Data Lakes vs. Data Warehouses: the definitive guide for 2024 recapped
The fact this has become so swiftly out of date means it's definitely time for the 2025 edition
Data Lakes: then and now
We wrote the guide below at the start of 2024 and since then, things have changed a lot. The providers of compute for processing data have become the key pinch-point in the race for data domination. Data platforms like Databricks and Snowflake have become so indespinsable that every company, from an early-stage start-up to Fortune 500s leverage them in some form (many companies even have multiple).
There are four big themes that were not addressed in the 2024 review.
Consolidation
Continuing around this idea of “Pinch-points” - providers of data lake and warehouse software in the cloud are following in the footsteps of Oracle and branching out into other areas.
This is leading to consolidation in the data space.
It is now impossible to simply purchase a data warehouse. Modern providers of data warehouse technology will typically offer a suite of other tools such as ELT connectors, dashboarding services, the ability to run managed spark, basic orchestration, in-built data quality monitoring, alerting, and even, dare we say it - tools focussed around machine learning and AI.
This means that asking the question “Should we use a data warehouse or data lake” also entails the question “ What other services does X supplier provide?” Where in-built tools suffice, they can go along way.
The rise of Iceberg and open table formats
A data warehouse traditionally suffered from one major operational and architectural flaw.
While businesses ran their operations on non-OLAP data stores, the warehouse was an OLAP data store situated somewhere else. Not only does this mean that data is segregated, leading to data silos (and missed financial opportunities to join this data together and make the most of it) - it also forced ingress and egress.
Ingress and Egress, or the practice of moving data to your warehouse and from your warehouse is not only complicated, but costly. A major flaw for data warehouses.
The “lake” paradigm leverages object storage like S3, ADLS or GCS combined with more analytical-friendly file formats like .parquet to get around this. Operational databases and object storage have always been relatively well-integrated, object storage is format agnostic, and generally cheaper.
The rise of iceberg and open table formats has meant that the ideal of using object storage as the storage layer for analytical processing is closer to now than ever before.
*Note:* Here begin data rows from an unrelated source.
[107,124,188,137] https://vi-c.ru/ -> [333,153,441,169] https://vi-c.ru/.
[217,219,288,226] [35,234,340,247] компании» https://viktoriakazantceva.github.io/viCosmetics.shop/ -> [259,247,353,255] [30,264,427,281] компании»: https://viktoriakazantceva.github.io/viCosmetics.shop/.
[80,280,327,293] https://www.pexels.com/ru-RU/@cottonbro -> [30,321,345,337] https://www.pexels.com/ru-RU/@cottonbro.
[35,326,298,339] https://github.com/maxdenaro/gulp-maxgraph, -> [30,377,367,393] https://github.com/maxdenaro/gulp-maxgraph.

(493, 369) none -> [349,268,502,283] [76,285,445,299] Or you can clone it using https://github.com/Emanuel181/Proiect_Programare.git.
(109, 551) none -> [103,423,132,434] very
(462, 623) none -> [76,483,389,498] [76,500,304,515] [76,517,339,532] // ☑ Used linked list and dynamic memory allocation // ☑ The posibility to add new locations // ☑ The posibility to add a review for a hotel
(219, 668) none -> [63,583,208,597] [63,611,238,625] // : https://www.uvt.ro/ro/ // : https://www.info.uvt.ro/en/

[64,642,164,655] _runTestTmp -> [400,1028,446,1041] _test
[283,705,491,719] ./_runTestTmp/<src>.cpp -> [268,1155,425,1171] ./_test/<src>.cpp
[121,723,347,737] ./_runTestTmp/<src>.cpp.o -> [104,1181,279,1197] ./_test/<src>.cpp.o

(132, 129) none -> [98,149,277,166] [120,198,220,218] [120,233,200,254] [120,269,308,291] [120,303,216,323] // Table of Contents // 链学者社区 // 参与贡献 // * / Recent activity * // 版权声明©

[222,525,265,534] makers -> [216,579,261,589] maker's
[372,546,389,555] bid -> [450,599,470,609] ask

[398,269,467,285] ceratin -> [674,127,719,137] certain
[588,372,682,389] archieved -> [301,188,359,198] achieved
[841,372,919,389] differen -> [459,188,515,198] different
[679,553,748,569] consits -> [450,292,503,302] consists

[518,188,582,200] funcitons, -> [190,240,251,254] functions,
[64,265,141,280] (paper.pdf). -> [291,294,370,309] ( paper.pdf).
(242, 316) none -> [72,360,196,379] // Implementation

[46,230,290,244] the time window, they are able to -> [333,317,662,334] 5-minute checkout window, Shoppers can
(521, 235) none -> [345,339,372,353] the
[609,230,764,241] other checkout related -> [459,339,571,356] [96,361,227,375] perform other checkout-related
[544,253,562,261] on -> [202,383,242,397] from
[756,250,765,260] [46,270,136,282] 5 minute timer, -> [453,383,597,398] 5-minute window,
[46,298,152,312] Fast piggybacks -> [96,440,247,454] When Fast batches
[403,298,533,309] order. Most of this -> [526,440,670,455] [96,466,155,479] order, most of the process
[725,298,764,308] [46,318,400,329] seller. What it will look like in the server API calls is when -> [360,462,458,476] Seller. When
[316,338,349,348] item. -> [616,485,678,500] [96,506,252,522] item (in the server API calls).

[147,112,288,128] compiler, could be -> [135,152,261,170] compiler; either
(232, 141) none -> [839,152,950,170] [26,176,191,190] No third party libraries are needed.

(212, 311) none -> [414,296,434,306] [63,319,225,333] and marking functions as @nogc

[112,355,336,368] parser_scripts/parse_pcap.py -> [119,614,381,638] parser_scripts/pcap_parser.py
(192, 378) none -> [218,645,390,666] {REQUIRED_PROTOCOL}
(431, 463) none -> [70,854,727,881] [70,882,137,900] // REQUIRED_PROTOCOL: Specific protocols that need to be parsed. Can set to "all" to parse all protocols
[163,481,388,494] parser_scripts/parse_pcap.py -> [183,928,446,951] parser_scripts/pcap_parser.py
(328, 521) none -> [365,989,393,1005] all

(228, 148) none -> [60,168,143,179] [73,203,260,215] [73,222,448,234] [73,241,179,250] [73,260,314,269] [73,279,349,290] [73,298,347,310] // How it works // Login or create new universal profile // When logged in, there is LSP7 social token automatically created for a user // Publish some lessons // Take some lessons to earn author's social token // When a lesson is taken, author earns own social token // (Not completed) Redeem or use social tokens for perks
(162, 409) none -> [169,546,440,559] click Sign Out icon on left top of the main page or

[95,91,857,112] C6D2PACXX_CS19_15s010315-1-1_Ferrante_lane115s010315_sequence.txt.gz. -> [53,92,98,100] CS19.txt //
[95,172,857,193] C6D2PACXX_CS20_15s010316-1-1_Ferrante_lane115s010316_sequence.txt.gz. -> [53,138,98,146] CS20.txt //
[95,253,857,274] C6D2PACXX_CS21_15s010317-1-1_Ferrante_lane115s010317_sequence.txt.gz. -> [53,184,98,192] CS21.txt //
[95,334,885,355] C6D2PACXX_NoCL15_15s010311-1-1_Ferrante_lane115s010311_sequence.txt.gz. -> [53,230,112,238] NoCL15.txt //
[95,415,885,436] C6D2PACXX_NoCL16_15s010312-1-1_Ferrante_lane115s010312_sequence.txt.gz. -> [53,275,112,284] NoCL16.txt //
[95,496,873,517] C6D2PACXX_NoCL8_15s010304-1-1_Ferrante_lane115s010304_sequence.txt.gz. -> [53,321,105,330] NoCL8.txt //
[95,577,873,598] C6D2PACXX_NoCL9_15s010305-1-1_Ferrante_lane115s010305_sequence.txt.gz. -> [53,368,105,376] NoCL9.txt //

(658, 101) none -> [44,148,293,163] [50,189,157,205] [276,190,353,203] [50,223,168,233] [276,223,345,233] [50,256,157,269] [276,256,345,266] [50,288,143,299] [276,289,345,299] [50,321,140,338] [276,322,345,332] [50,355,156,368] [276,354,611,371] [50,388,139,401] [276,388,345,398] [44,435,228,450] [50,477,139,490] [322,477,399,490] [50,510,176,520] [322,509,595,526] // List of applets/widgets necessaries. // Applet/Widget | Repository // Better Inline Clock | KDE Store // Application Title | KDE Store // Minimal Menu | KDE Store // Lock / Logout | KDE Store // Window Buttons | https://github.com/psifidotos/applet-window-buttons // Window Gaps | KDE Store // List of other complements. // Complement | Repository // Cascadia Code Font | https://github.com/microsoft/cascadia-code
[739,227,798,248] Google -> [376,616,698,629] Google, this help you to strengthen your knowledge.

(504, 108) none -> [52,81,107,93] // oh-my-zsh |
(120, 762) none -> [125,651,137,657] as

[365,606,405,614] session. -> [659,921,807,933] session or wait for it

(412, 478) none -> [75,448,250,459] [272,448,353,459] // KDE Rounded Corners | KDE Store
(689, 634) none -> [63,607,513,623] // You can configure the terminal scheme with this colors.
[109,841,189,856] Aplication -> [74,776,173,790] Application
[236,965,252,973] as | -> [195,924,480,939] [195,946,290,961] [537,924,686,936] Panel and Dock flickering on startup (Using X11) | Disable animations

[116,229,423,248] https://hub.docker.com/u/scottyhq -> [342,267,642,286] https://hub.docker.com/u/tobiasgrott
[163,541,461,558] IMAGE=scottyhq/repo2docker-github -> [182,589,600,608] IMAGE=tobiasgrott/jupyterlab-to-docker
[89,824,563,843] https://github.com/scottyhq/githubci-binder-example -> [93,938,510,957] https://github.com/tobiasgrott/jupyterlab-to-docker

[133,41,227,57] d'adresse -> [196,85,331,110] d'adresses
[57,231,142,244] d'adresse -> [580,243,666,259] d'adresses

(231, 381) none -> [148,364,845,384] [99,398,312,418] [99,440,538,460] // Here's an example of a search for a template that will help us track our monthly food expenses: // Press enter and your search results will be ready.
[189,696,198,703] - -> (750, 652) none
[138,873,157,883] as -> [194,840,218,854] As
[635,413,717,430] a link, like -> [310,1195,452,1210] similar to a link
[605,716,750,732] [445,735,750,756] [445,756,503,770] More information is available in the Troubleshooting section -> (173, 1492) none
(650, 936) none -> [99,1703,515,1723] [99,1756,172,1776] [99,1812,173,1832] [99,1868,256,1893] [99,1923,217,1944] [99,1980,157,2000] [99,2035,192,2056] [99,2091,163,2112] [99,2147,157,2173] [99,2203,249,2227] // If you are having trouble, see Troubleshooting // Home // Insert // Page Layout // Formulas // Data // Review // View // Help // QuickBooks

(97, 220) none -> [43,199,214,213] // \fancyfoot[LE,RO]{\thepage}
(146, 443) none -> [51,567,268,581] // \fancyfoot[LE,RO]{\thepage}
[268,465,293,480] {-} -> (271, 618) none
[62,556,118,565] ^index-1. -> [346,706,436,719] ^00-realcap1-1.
As a result, warehouses like Snowflake and BigQuery, and Fabric which is built on Delta Lake, now aim to offer a warehouse-like experience with your data staying where it was to begin - in your object store.
With both providers of “lakehouse” and traditional “warehouse” technology increasingly broadening support for analytical operations on data in object stores, again, the lines between using a data lake or proprietary warehouse are now blurring once again.
AI
It is telling that Snowflake has rebranded as the “Data and AI Cloud” and Databricks is now the “Data and AI Platform”. In Data there is no Data anymore; only Data and AI.
If data of all types is consolidated into a single place, this surely opens up huge possibilities for Machine Learning and AI. Imagine - all of your pdfs, emails, structured event data, marketing campaigns etc. are all sitting in clean, queryable form in a single place within your network - this is a data scientist (or prompt engineer)’s nirvana.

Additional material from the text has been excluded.